The people living and working around the roads used for hazardous material (hazmat) shipments face the risk of suffering undesirable consequences of an accident. The main responsibility to mitigate the hazmat transport risk at a population zone belongs to the government agency with jurisdiction over that region. One of the common policy tools is to close certain road links to vehicles carrying hazmats. In effect, the road network available to dangerous goods carriers can be determined by the regulator. The transport risk in the region, however, is determined by the carriers' routing decisions over the available road network. Thus, the regulator needs to make the road closure decisions so that the total risk resulting from the carriers' route choices is minimized. We provide a path-based formulation for this network design problem. Alternative solutions can be generated by varying the routing options included in the model for each shipment. Each solution corresponds to a certain compromise between the two parties in terms of transport risk and economic viability. The proposed framework can be used for identifying mutually agreeable hazmat transport policies.
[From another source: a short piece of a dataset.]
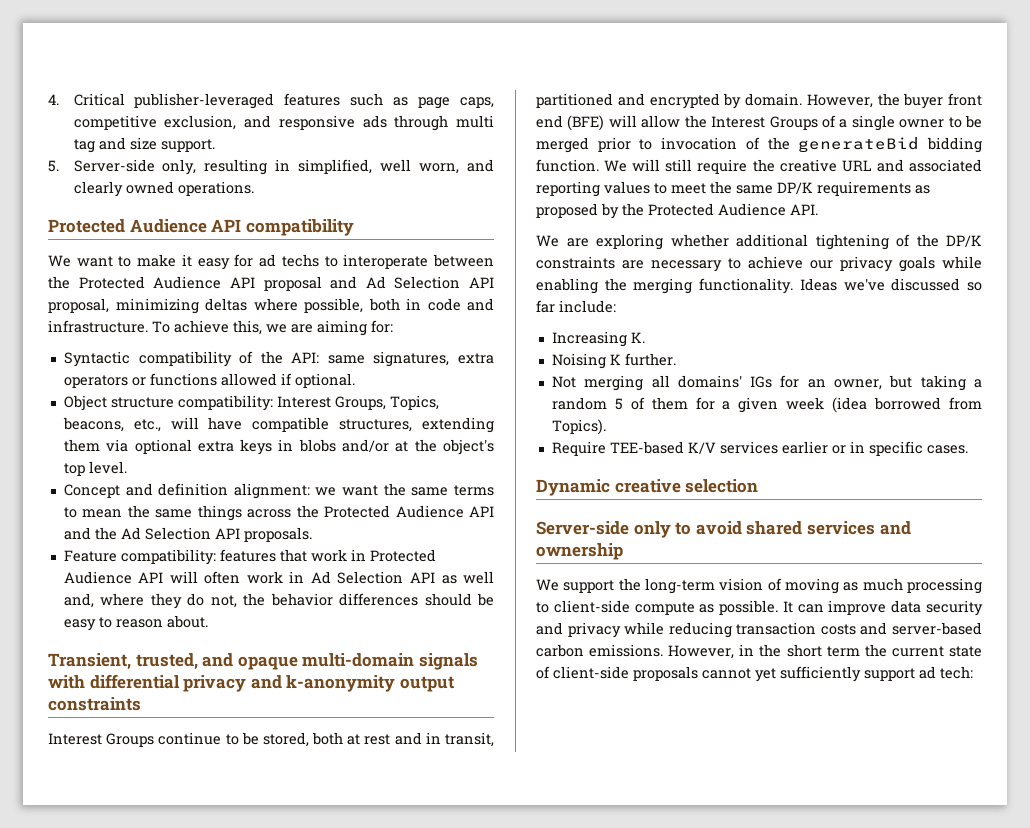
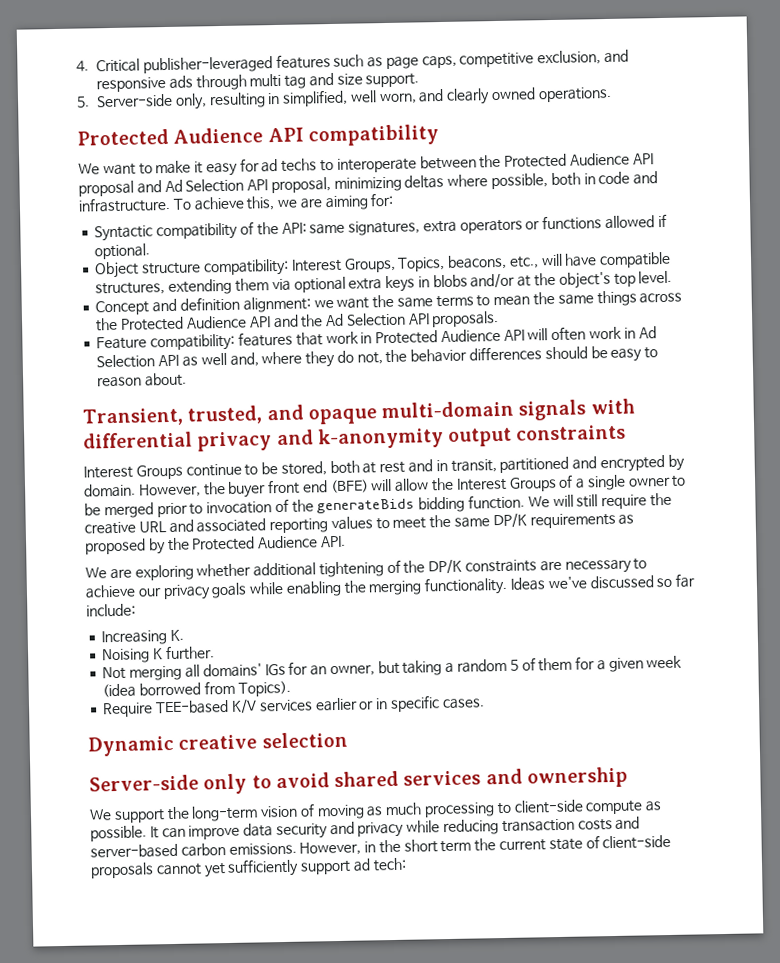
- However, the buyer front end (BFE) will allow the Interest Groups of a single owner to be merged prior to invocation of the generateBid bidding function.
+ However, the buyer front end (BFE) will allow the Interest Groups of a single owner to be merged prior to invocation of the generateBids bidding function.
We present two applications of the methodology to illustrate the insights that can be gained through its use: The first application focuses on hazmat shipments through the highway network of Western Ontario, Canada, whereas the second application studies the problem in a much larger geographical region that covers the provinces of Ontario and Quebec.

Suggested Citation

  • Vedat Verter & Bahar Y. Kara, 2008. "A Path-Based Approach for Hazmat Transport Network Design," Management Science, INFORMS, vol. 54(1), pages 29-40, January.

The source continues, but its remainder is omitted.